Would you say this clarity is something you achieve when you're thinking up a story, or through the actual process of writing?

Oh—when I decide to write about it. When it comes to me that this is something that I want to write about. That means that I'm in this discovery process. Most people I listen to think about their lives in terms of, "Wasn't this funny, what happened to me?" "Wasn't this awful, what happened to me?" And I do too, you know? Originally, it's something you're just looking at from your point of view. But then when I start to write about it, it becomes quite different.

Many of the young characters in your stories tend to be very wise, maybe even wiser than the adults around them. We rarely see the children in your stories as sublimely ignorant, and I wondered if this was more a comment on the children or the adults who populate your stories?

I suppose it's just a memory. I never remember being innocent. I always remember things being very complicated. Mostly I remember having a self as a child who was completely hidden from the world of adults and teachers and people around me. But that may have something to do with the generation and the place. But the earliest thing I can remember is the need to protect, the need to hide, the need to disguise. And this is so your self will not perish. Sometimes even now I think about the way children are treated. So much is done in terms of manipulation, not punishment, as would have been done with me. You know, not letting them alone with the things that have happened to them. This is perhaps the viewpoint of my age. I'm surprised when people want to protect children from horrific things, from knowledge of them happening. Or when grief counselors or trauma counselors rush in to somehow get the children through. Well, I'm surprised about that in human life in general. So many experiences seem to have to be dealt with, gotten through, as if unhappiness and loss were not natural. I haven't actually talked about this before.

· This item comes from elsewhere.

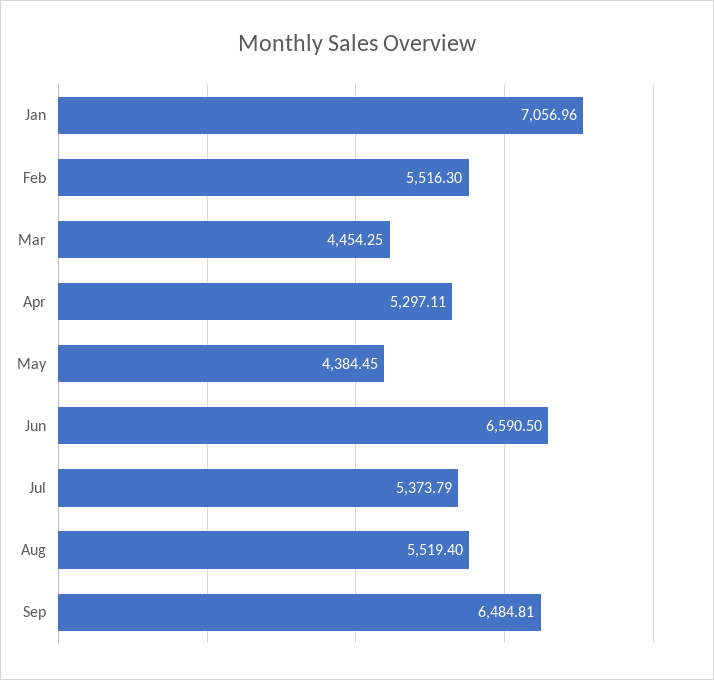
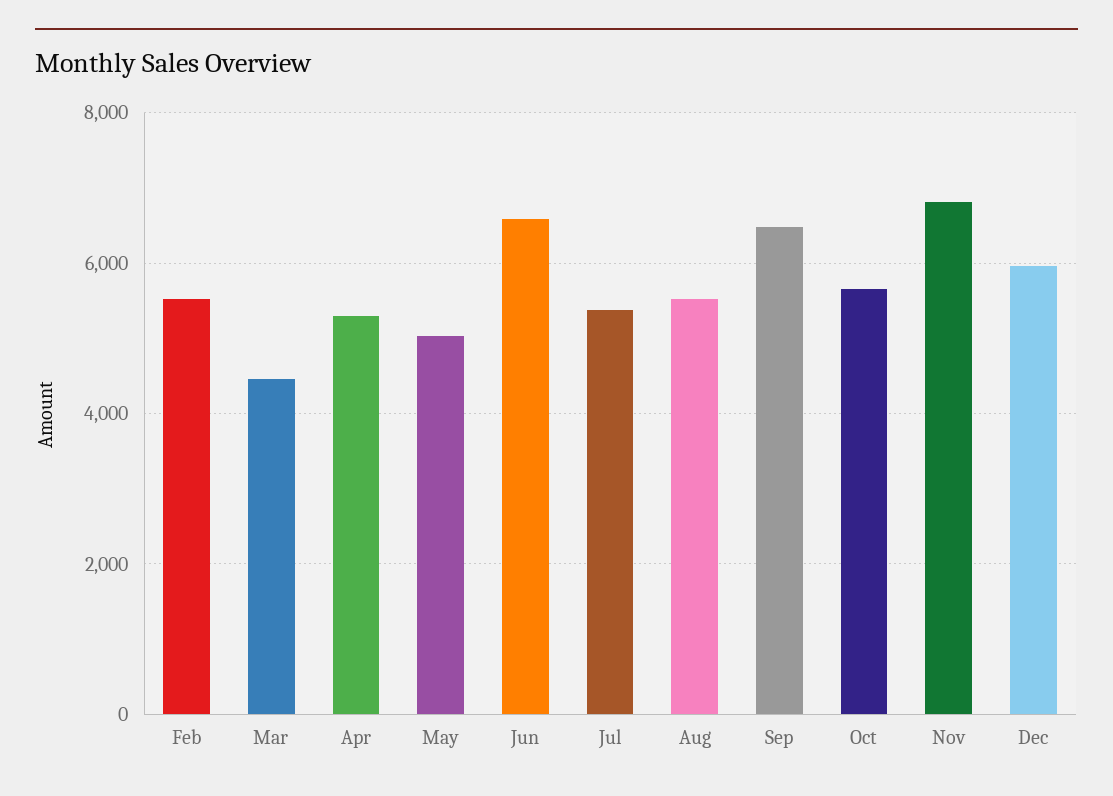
Jan: 7056.96 -> none
May: 4384.45 -> 5000
Oct: none -> 5600
Nov: none -> 6800
Dec: none -> 6000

No, but it's very relevant. Particularly since September 11.

Yes. I was surprised to hear a woman say that she had told her little children stories about it, because the children were four or five years old. She told them stories about people blowing up firecrackers or something. I thought, it's very strange. I thought, are the children doing the exact same thing that I did—keeping their own conclusions to themselves?

It's interesting to hear you talk about the very understandable need to protect yourself—and then to read such revealing stories in your collections.

Well, I got over it—I really did. When I first started to write I wrote imitative stories, the way everybody does. But then I started writing my own material, and even if it isn't autobiographical, it seemed this exploration was the only thing I wanted to do, and to keep doing. Otherwise, I wouldn't write. It is no good to go into writing and to think, "I'm not going to mention that because it isn't very nice."

Many of your later stories, particularly in this new collection, deal with the heavy themes of loss, illness, and death.

Well, I take from what I learn as I grow older. I'm more apt now to have friends who are dying from cancer, or people who have to go into a nursing home. I mean, I'm not really into that yet, but it's starting to be there. There's a story in my new collection called "What is Remembered," where a woman is looking back on her single love affair, or fling, and her husband has died. And this has an effect on how she looks back.

But your stories, despite these themes, are never maudlin. Even in "Floating Bridge," a story about a woman with cancer, you have her more worried about the responsibilities of returning to the real world after her last treatment than the pain of her disease.

Oh yes, I hope they're not maudlin. I do look at things differently now. When I was thirty, if I'd tried to write about someone dying of cancer, I would have been overwhelmed by the tragedy of it. Just growing older has an effect. It's the simple experience of where I am in life.